Pre-Trial Chamber I of the International Criminal Court (ICC) in The Hague has decided the case against Abdullah Al-Senussi, former Libyan Intelligence Chief is not admissible. The decision, issued in October, was a response to the challenge to admissibility made by Libya. The case began when the U.N. Security Council referred the case to the ICC in 2011. Ultimately Col. Muammar Qadafi, his son, Saif Al-Islam Qadafi and Al-Senussi.

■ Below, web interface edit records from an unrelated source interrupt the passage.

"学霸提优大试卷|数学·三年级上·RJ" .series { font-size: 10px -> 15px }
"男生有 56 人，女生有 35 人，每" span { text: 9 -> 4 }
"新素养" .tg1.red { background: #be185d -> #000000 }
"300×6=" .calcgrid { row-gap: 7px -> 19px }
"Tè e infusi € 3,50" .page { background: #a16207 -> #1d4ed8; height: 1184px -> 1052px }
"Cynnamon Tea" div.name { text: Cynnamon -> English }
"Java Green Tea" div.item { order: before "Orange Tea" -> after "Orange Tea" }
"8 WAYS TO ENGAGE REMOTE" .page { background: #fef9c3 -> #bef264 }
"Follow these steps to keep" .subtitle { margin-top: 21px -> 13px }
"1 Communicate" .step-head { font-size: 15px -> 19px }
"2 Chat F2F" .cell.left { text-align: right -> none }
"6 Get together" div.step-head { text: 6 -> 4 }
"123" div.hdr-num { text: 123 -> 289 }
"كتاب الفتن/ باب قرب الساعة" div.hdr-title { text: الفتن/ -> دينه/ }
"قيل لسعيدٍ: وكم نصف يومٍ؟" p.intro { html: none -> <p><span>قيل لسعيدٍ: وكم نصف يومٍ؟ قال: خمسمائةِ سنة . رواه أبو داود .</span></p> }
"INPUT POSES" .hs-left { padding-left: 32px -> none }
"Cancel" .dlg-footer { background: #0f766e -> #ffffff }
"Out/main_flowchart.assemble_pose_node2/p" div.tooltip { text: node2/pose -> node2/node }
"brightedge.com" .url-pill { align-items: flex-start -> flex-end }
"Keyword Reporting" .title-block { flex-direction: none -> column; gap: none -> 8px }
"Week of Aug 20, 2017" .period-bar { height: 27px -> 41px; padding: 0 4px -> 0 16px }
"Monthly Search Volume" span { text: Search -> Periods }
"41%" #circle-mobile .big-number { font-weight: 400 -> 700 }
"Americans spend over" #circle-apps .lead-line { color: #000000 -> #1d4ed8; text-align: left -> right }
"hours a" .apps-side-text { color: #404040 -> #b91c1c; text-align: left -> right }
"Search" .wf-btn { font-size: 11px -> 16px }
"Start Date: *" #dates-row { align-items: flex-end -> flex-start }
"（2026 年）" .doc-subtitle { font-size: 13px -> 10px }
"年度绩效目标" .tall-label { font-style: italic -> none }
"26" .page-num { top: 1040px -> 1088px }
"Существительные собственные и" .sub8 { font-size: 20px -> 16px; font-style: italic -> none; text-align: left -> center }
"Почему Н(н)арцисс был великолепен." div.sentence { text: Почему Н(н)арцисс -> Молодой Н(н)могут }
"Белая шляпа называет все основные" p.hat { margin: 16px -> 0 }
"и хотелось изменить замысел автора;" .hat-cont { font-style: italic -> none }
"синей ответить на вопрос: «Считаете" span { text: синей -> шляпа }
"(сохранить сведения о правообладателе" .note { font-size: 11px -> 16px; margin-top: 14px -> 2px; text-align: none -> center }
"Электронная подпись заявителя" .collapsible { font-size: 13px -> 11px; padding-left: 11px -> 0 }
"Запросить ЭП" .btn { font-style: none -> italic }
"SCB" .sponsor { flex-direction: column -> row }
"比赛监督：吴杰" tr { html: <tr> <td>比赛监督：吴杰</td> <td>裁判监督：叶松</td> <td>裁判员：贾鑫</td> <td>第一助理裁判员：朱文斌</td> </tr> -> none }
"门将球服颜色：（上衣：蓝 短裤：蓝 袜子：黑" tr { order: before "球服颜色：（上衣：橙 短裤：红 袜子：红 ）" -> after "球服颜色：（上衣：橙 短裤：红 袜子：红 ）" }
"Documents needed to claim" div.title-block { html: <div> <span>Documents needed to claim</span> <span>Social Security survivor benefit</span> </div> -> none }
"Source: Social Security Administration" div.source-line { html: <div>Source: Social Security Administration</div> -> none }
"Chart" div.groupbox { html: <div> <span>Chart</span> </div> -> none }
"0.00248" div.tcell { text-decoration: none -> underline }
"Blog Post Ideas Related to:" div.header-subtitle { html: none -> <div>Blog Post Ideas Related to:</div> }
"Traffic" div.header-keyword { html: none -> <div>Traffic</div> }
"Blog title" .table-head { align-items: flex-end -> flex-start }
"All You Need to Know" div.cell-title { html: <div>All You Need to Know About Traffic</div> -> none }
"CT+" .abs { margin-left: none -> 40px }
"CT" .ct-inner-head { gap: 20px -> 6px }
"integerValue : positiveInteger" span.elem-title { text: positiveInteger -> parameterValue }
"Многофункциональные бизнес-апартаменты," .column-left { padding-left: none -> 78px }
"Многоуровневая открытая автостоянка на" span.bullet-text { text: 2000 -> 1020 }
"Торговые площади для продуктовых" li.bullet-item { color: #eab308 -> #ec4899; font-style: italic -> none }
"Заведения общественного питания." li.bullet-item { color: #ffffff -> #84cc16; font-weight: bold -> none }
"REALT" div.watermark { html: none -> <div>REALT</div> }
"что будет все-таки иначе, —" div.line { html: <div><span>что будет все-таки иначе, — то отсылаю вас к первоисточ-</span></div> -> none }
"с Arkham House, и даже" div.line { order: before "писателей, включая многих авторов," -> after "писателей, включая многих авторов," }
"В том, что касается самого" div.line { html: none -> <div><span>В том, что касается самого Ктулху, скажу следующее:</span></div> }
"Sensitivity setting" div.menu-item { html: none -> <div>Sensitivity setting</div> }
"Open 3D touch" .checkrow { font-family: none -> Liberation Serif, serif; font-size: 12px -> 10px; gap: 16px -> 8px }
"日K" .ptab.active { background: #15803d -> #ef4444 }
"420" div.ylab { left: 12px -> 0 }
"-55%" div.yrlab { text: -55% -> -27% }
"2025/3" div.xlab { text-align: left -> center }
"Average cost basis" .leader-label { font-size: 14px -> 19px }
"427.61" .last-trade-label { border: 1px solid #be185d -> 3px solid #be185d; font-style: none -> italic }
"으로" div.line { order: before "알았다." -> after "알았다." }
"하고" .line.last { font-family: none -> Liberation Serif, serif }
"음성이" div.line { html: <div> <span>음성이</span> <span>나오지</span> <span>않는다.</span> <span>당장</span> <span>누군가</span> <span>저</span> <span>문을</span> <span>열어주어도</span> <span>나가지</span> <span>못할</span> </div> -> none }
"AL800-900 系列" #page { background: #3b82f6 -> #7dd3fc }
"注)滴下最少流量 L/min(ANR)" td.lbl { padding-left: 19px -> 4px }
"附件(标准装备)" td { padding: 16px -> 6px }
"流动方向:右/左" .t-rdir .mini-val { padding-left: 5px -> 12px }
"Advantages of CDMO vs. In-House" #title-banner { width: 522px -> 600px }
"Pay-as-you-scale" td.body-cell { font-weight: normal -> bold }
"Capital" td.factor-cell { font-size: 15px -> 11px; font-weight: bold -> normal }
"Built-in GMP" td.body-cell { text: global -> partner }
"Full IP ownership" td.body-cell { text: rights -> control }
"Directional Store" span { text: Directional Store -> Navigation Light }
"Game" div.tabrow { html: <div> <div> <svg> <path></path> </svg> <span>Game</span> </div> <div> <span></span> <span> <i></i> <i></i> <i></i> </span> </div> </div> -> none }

Col. Qadafi was killed in the end of uprising in Libya, and Saif Al-Islam Qadafi and Al-Senussi are in the custody of Libya, which has refused to surrender them to The Hague. In a 152 page opinion, the court evaluated the Libyan case against Al-Senussi, the procedural safeguards and process available to Al-Senussi in Libya and whether or not Libya is unable or unwilling to handle the case. Ultimately the court determined:
[T[he Chamber concludes that the same case against
Mr Al-Senussi that is before the Court is currently subject to domestic
proceedings being conducted by the competent authorities of Libya - which
has jurisdiction over the case - and that Libya is not unwilling or unable
genuinely to carry out its proceedings in relation to the case against
Mr Al-Senussi. The case against Mr Al-Senussi is therefore inadmissible before
the Court pursuant to article 17(1)(a) of the Statute.
The representatives of Al-Senussi at the ICC have appealed the determination arguing the case should be heard by the ICC. The court has not ruled on Libya’s request to also dismiss the case against Saif Al-Islam Qadafi.